* _Task details_
From the records below, please return each line that holds the word "install".

BEGIN Supplied data

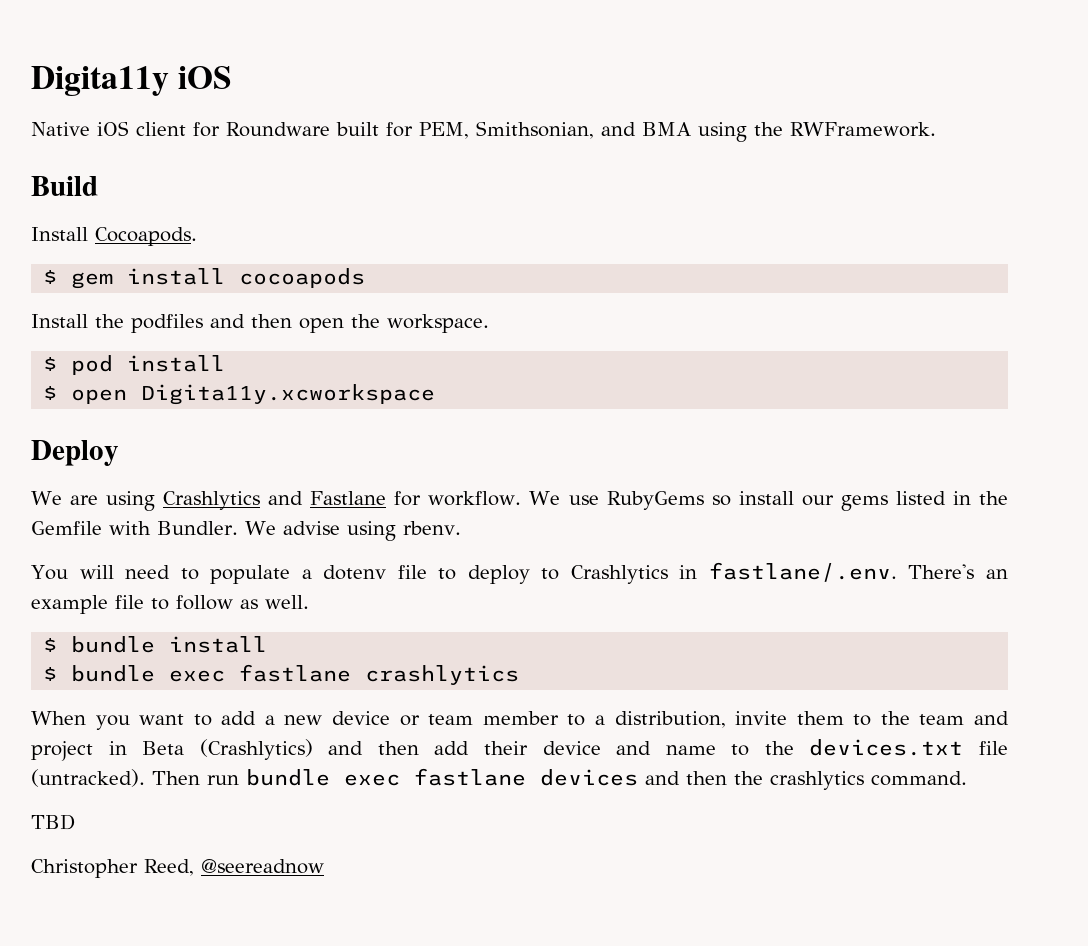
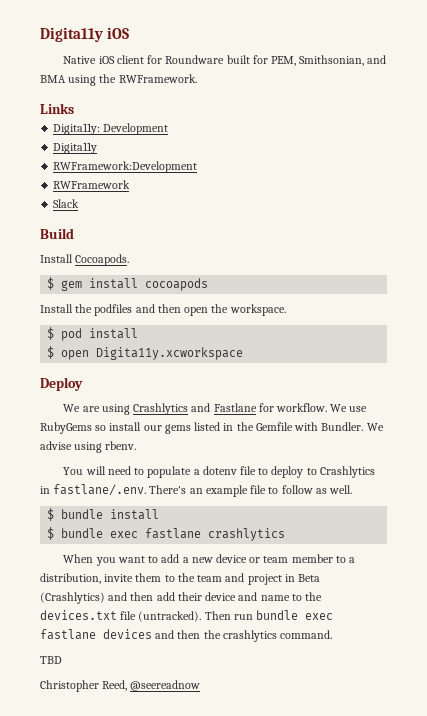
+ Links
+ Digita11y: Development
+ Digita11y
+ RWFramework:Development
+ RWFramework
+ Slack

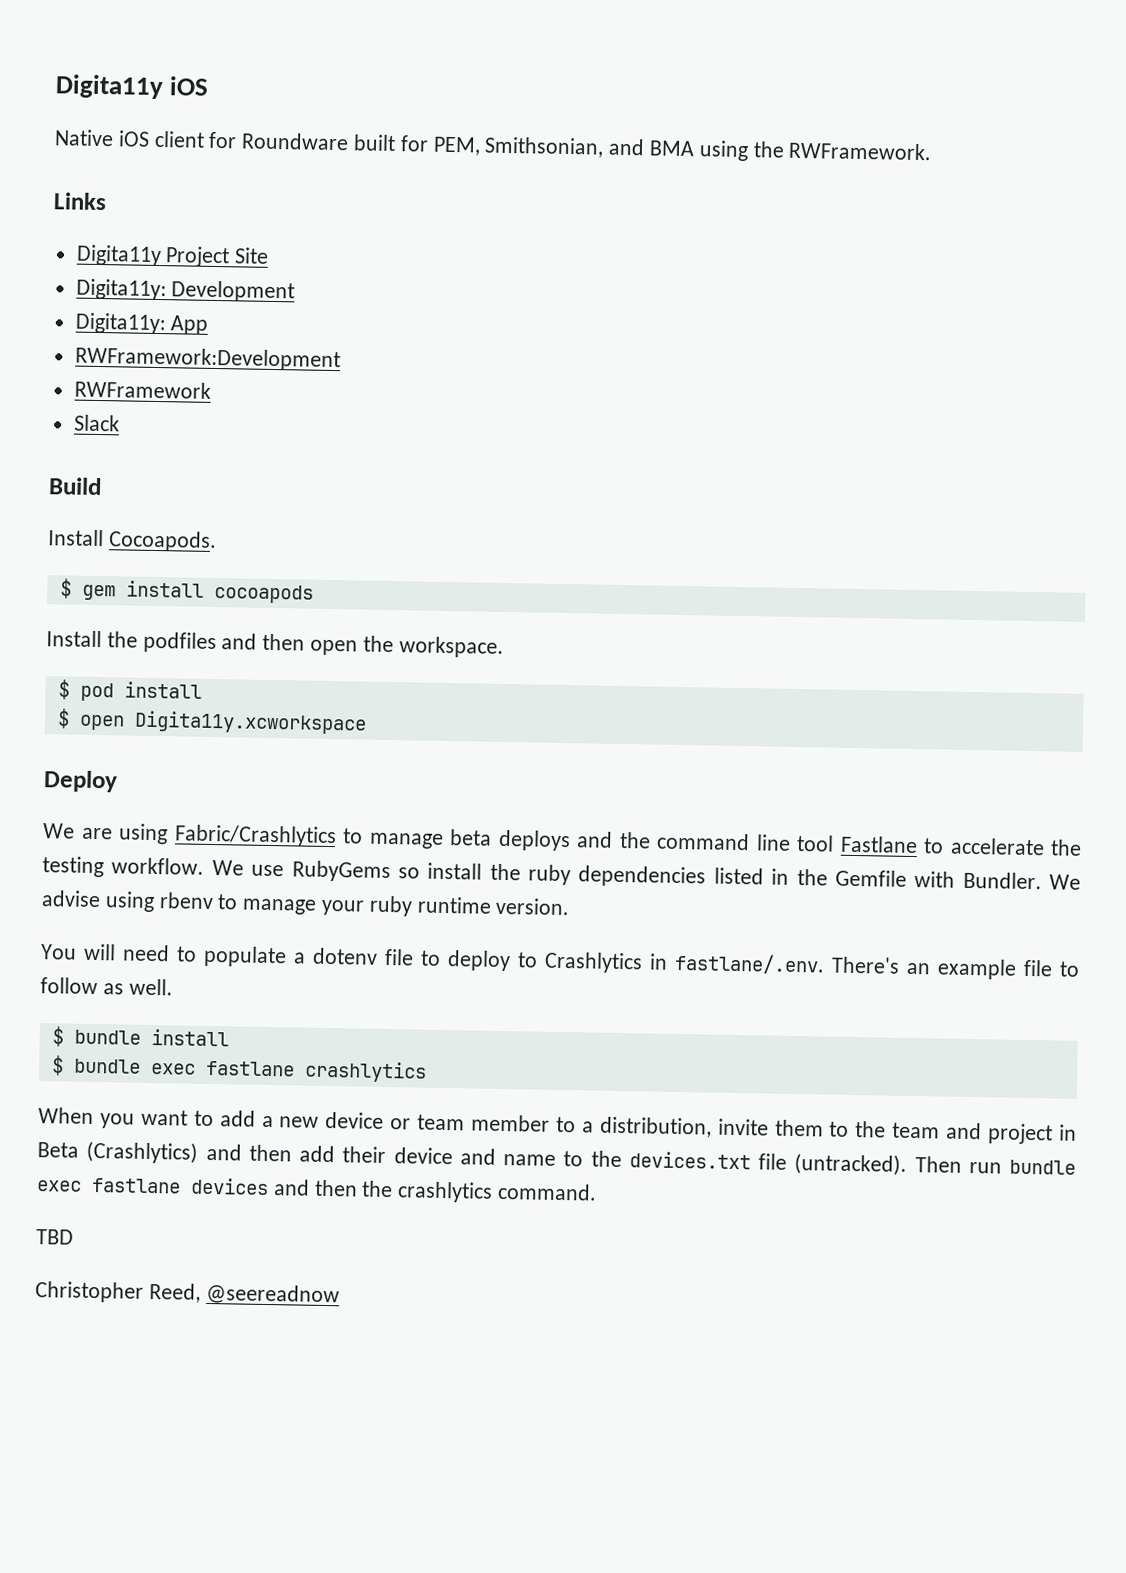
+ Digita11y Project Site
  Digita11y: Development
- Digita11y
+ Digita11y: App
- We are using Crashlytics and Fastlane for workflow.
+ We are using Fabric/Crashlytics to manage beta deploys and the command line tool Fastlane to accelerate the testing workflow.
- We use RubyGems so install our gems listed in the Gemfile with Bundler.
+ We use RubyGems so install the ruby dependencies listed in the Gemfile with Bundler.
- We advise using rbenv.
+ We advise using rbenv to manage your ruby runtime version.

END Supplied data

* _Completed task_
- We use RubyGems so install our gems listed in the Gemfile with Bundler.
+ We use RubyGems so install the ruby dependencies listed in the Gemfile with Bundler.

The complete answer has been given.